»Politisch motivierte« neun Monate
Münchner Antifaschist wegen Gemüsekisten und kleiner Fahne verurteilt
Es ist ein Urteil, wie es außerhalb Bayerns (und Sachsens natürlich) eher nicht gefällt wird: Der 24-jährige Paul R. wurde am Dienstag vom Münchner Amtsgericht zu einer Haftstrafe von neun Monaten auf Bewährung verurteilt. Er hatte alte Gemüsekisten im Wert von drei Euro entwendet und dabei ein Pfefferspray in der Tasche. Staatsanwalt und Richterin machten daraus einen »Diebstahl mit Waffen«. Und bei einer Demo gegen Pegida hatte der Angeklagte eine kleine Fahne dabei. Das Gericht sah darin eine »Bewaffnung« und somit einen Verstoß gegen das Versammlungsgesetz. Der Verteidiger, Rechtsanwalt Markus Fischer, nannte das Urteil »falsch« und »politisch motiviert«. Er kündigte Revision an.

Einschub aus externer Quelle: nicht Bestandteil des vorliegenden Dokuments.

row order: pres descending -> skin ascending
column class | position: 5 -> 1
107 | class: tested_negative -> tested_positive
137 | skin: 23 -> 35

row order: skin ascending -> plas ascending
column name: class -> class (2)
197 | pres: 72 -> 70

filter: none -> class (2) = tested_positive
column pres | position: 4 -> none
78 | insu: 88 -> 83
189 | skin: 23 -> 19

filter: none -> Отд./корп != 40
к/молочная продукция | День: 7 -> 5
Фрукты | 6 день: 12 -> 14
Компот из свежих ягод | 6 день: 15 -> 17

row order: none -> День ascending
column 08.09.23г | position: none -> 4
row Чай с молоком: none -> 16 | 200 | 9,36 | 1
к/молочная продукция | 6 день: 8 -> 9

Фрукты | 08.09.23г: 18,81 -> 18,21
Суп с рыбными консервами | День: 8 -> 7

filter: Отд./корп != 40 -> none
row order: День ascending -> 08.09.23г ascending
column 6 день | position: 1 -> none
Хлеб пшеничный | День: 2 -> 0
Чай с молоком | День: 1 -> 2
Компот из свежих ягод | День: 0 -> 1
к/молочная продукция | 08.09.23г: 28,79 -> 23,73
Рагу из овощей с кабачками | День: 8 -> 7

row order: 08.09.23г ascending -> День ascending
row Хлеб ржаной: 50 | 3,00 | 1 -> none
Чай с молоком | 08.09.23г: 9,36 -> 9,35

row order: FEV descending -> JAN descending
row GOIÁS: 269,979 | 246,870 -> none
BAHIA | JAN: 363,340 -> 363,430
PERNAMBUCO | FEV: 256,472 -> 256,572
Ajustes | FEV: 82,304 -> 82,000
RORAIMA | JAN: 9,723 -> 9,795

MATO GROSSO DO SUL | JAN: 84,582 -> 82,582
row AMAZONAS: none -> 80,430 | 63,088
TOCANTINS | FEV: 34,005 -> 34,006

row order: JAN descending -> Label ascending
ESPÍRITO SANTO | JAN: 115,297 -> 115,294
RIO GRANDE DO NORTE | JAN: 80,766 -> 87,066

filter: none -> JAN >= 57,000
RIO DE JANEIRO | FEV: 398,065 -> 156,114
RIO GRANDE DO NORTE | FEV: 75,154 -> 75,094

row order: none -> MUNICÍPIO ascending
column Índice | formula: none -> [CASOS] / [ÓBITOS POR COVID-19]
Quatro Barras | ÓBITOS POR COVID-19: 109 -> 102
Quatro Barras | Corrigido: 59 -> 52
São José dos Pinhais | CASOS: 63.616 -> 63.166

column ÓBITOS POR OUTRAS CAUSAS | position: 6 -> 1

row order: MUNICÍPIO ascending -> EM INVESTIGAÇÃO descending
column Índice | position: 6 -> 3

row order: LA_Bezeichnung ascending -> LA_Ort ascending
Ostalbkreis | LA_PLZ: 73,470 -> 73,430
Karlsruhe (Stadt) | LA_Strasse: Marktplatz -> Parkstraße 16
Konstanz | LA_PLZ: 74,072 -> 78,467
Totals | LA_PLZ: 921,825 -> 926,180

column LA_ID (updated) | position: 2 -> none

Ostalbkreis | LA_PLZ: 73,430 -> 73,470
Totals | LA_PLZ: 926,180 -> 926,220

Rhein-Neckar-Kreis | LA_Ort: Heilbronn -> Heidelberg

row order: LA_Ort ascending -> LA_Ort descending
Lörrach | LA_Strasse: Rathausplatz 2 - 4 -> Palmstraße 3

Im Mai dieses Jahres war Paul R. mit einem Kumpel über den Zaun eines Rewe-Supermarktes geklettert und hatte aus der Mülltonne abgelaufene Lebensmittel mit geholt. Er war damals bei seiner Mutter ausgezogen und wohnte ohne Geldeinkünfte bei Freunden. Das sogenannte »Containern« - die Nutzung von Lebensmitteln aus dem Müll - entsprach seiner Lebensphilosophie und diente seiner Ernährung. Als die beiden die abgelaufenen Joghurts und anderes mit herumstehenden Plastikkörben abtransportieren wollten, wurden sie von der Polizei festgenommen. Dass die Lebensmittel für den Supermarkt nur mehr Müll waren und die Körbe einen Wert von drei Euro hatten, war dem Staatsanwalt egal: Eigentum ist Eigentum. Und das in einem Bauchbeutel mitgeführte Pfefferspray sei als Waffe zu sehen, auch wenn der Angeklagte betonte, er habe daran gar nicht mehr gedacht. Dann sei das eben »sachgedankliches Mitbewusstsein«.
Nicht um alte Joghurts, sondern um eine kleine Fahne mit einem rund 50 Zentimeter langen Holzstiel - mit »fester Konsistenz«, so der Staatsanwalt - ging es im zweiten Punkt der Anklage. Die trug Paul. R. im Juli bei der Gegendemo gegen den Auftritt von Pegida-Gründer Lutz Bachmann auf dem Münchner Marienplatz. Sein Fehler: Er schwenkte das Fähnchen nicht in der Luft, jedenfalls nicht, als die Polizei zusah. So wurde aus dem kleinen Stöckchen für den Staatsanwalt eine »Waffe«. Die Frage des Rechtsanwaltes, wo man sich denn vor einer Versammlung erkundigen könne, was die Polizei als Waffe ansah und was nicht, wurde vor Gericht nicht beantwortet.
In seinem Schlusswort warf Paul R., der zwei Monate in Untersuchungshaft gesessen hatte, der Polizei vor, sein »politisches Engagement« zu kriminalisieren. Gegen Linke werde wesentlich härter als gegen Nazis vorgegangen, das Verfahren sei ein weiterer Akt der Repression gegen Antifaschisten. Paul R.: »Wenn Rechte hetzen, ist es unsere Aufgabe, dem sich entgegenzustellen.« »Pathetisch« nannte das die Richterin und folgte weitgehend dem Staatsanwalt in seinem Strafmaß.